Копирайтер от бога Жюстин (Кирстен Данст) саботирует собственную свадьбу: расстраивает сверх меры мягкого жениха (Александр Скарсгард), циничного босса (Стеллан Скарсгард), нонконформистку-маму (Шарлотта Рэмплинг), оплатившего торжество мужа сестры (Кифер Сазерленд), саму сестру Клэр (Шарлотта Генсбур) и даже чувствительного распорядителя (Удо Кир). Какой-никакой повод для радости появляется только у приставленного шефом к невесте начинающего рекламщика (Брэди Корбет), которому вместо ударного слогана перепадает секс с новобрачной на поле для гольфа, но и ему грозит увольнение. С другой стороны, понять и без того не слишком счастливую девушку просто: все чего-то от нее требуют — любви, благодарности, понимания. Так что когда даже безобидный папа-алкоголик (Джон Херт) подводит в решающий момент и безвольно самоустраняется, Жюстин привлекает на свою (и все остальные) голову планету с говорящим именем Меланхолия.
Ларс фон Триер последователен: вслед за пришествием «Антихриста» должен наступить Армагеддон.
И он наступает – не то в масштабах планеты, не то в отдельно взятой семье. Торжественно прекрасную космическую катастрофу Триер показывает уже в прологе, тут же выводя население Земли за скобки: камерный крах мироздания (лучший повод для подведения итогов) всегда страшнее, а самую страшную картину можно получить, вглядываясь в частный случай помутившегося рассудка.
В первом акте двухчастного полотна, озаглавленном «Жюстин», члены семьи и гости в духе винтерберговского «Торжества» дружно превращают в конец света праздничный ужин. Папа тащит ложки в карман и закладывает за воротник, мама перебивает папину речь, чтобы объявить идею брака глупостью и мерзостью, начальник пристает с работой, сестра отчитывает за чужое поведение и безрадостность, свояк попрекает стоимостью вечера и пытается выставить маму из дома.
Наконец, свадебный распорядитель демонстративно отказывается даже смотреть в сторону белого платья.
Во втором действии Клэр (эта часть фильма носит ее имя) с сестрой, мужем и сыном прячется в поместье. Пока мальчики смотрят в телескоп на невесть откуда взявшееся небесное тело, Клэр ищет в интернете мрачные прогнозы, борется с тревогой и пытается привести в чувство сестру. Но чем ближе сходятся планеты, тем сильнее ее страхи. У Жюстин — ровно наоборот.
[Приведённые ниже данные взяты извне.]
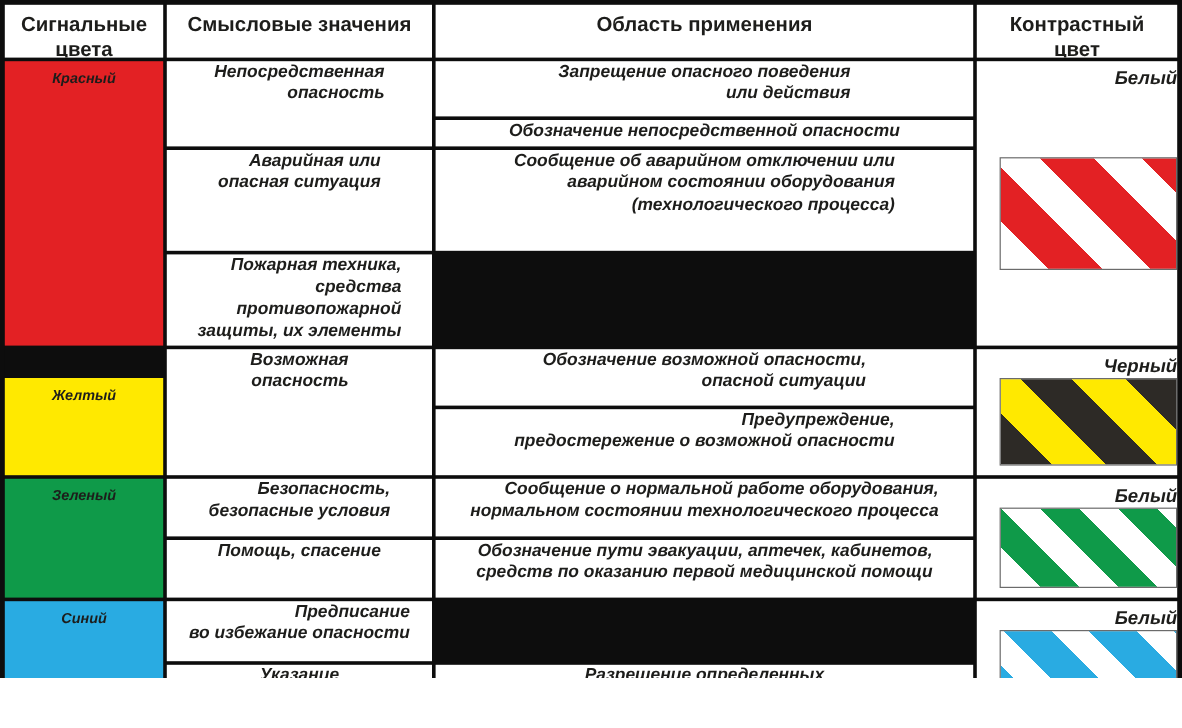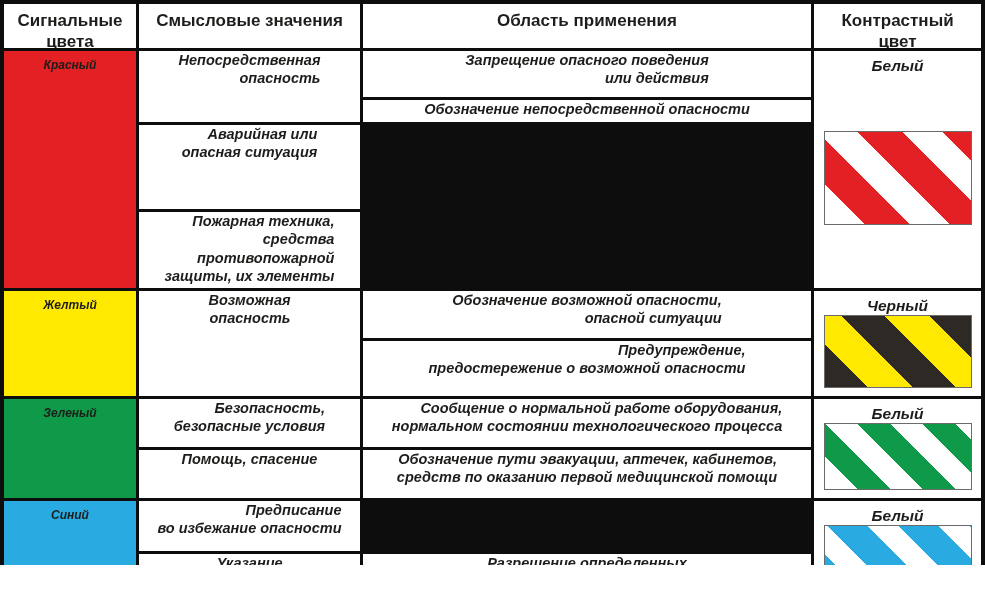"Белый" .contrast { align-items: center -> flex-end }
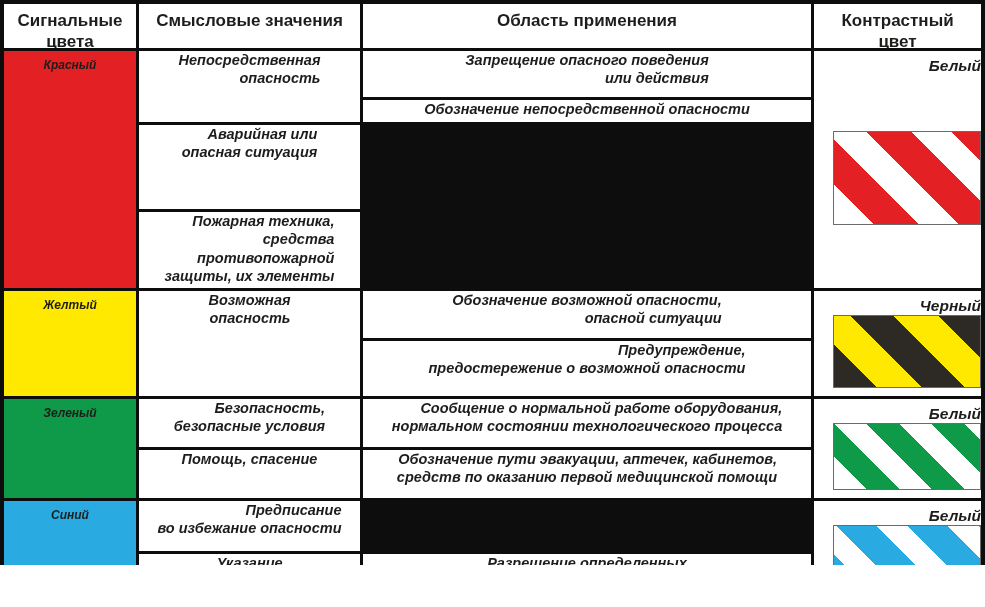"Сообщение об аварийном отключении или" div.cell { html: none -> <div>Сообщение об аварийном отключении или аварийном состоянии оборудования (технологического процесса)</div> }
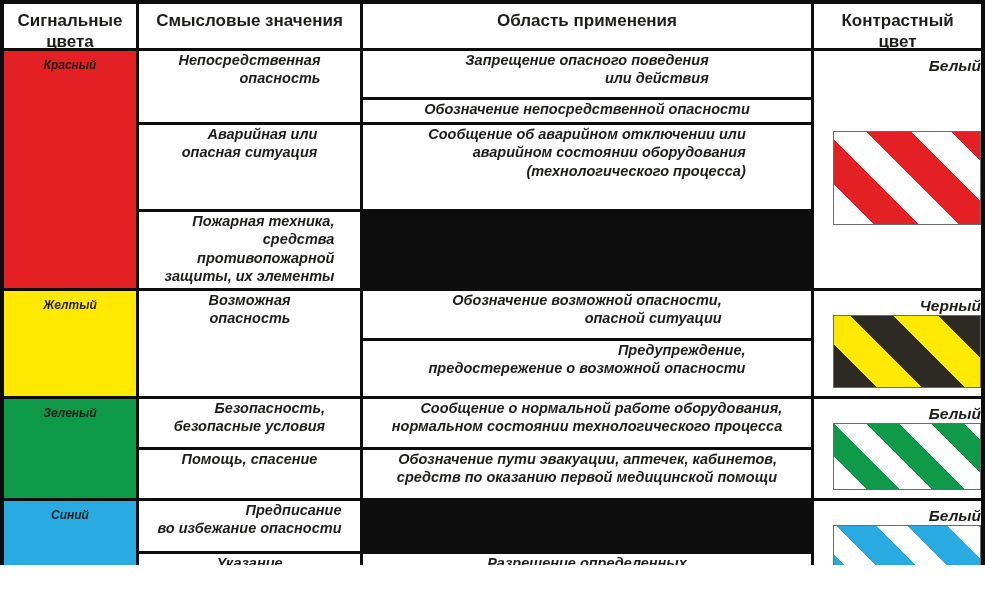"Желтый" div.cell { margin-top: none -> 24px }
Эволюция авторской мысли подобающе эсхатологична, образы узнаваемы.
Герой Сазерленда, подобно герою Уиллема Дефо в «Антихристе», ставит на науку («верь ученым»), но мужская вера в рацио терпит очередное сокрушительное поражение. Невозможность вырваться из замкнутого пространства тоже знакома персонажам триеровской вселенной: любимый конь Жюстин встает как вкопанный перед мостиком, ведущим из поместья. Похожий мост страшилась перейти Шарлотта Генсбур в «Антихристе». Когда она же пытается сбежать из поместья в «Меланхолии», техника отказывается вывозить. Кстати, так же не выехать было и Николь Кидман из расчерченного мелом на полу Догвилля.
Новозаветная жертвенность долго боролась в фильмах Триера с ветхозаветным «воздастся».
Спор между Богом-отцом и Богом-сыном (у Триера — дочерью) про выбор между прощением творящим и ответственностью, которая подразумевает воздаяние, доводился в «Догвилле» до финального триумфа карающей воли, когда Кидман брала в руки пистолет. Жюстин продолжает ряд жертвенных героинь (Эмили Уотсон в «Рассекая волны», Бьорк в «Танцующей в темноте»), но обрушенное на мироздание пламя — это уже не кара даже, а в первую очередь избавление. Об этом в конечном счете и фильм. Конец света следует встречать с чувством облегчения: наконец-то.